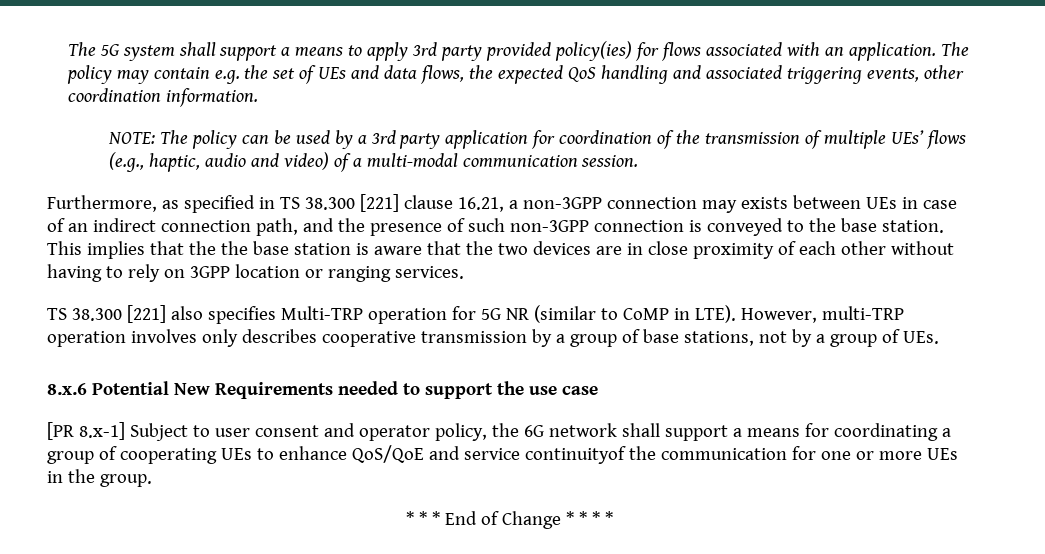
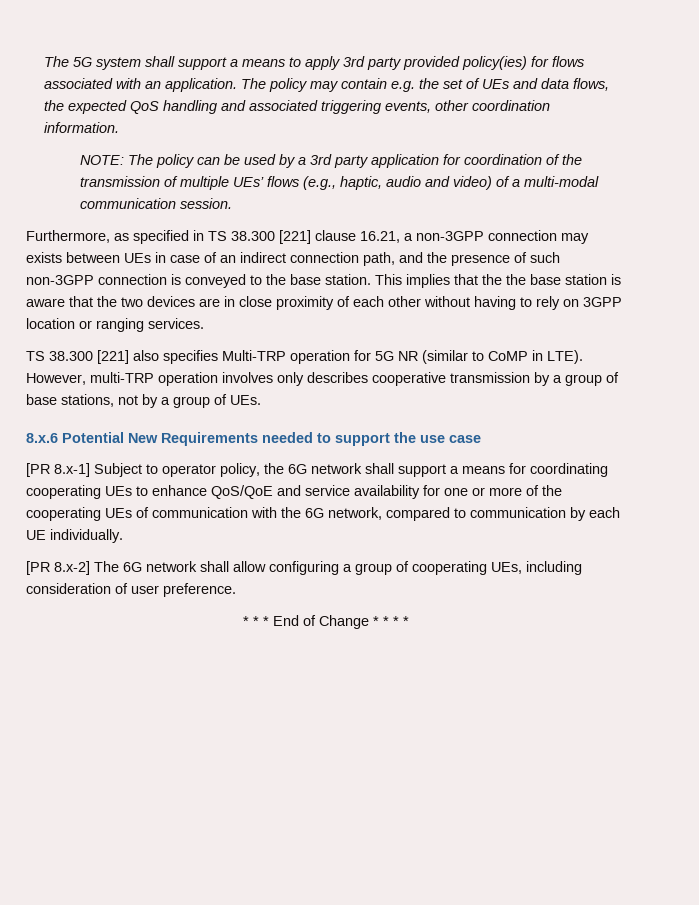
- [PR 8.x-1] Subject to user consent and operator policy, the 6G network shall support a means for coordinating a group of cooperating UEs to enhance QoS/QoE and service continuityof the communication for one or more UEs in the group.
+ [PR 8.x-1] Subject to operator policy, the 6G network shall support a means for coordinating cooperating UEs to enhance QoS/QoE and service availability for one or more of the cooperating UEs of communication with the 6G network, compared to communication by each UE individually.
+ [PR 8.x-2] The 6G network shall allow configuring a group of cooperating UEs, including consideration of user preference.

---

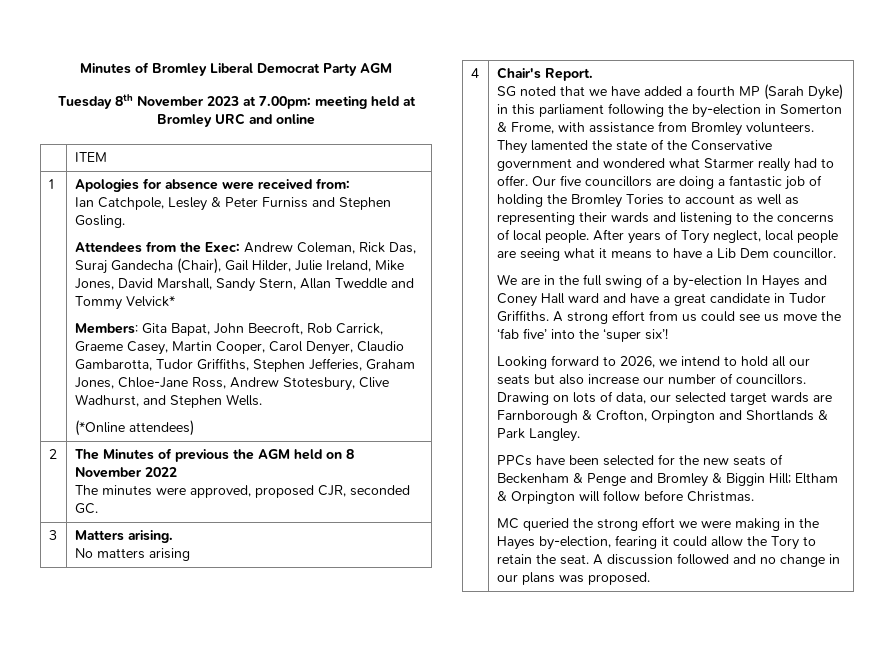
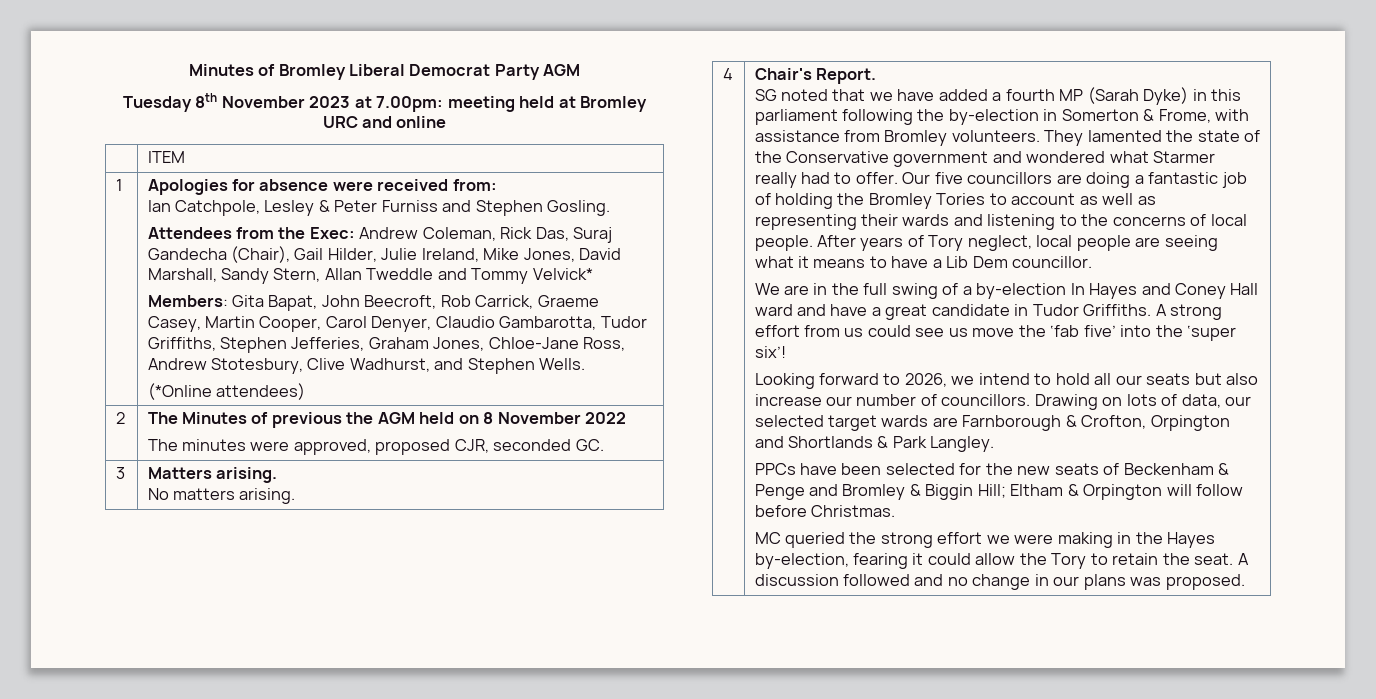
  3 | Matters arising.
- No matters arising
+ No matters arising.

◆ Instructions to follow ◆
Copy out every line of the data in which the word "group" is found.

◆ Task response ◆
- [PR 8.x-1] Subject to user consent and operator policy, the 6G network shall support a means for coordinating a group of cooperating UEs to enhance QoS/QoE and service continuityof the communication for one or more UEs in the group.
+ [PR 8.x-2] The 6G network shall allow configuring a group of cooperating UEs, including consideration of user preference.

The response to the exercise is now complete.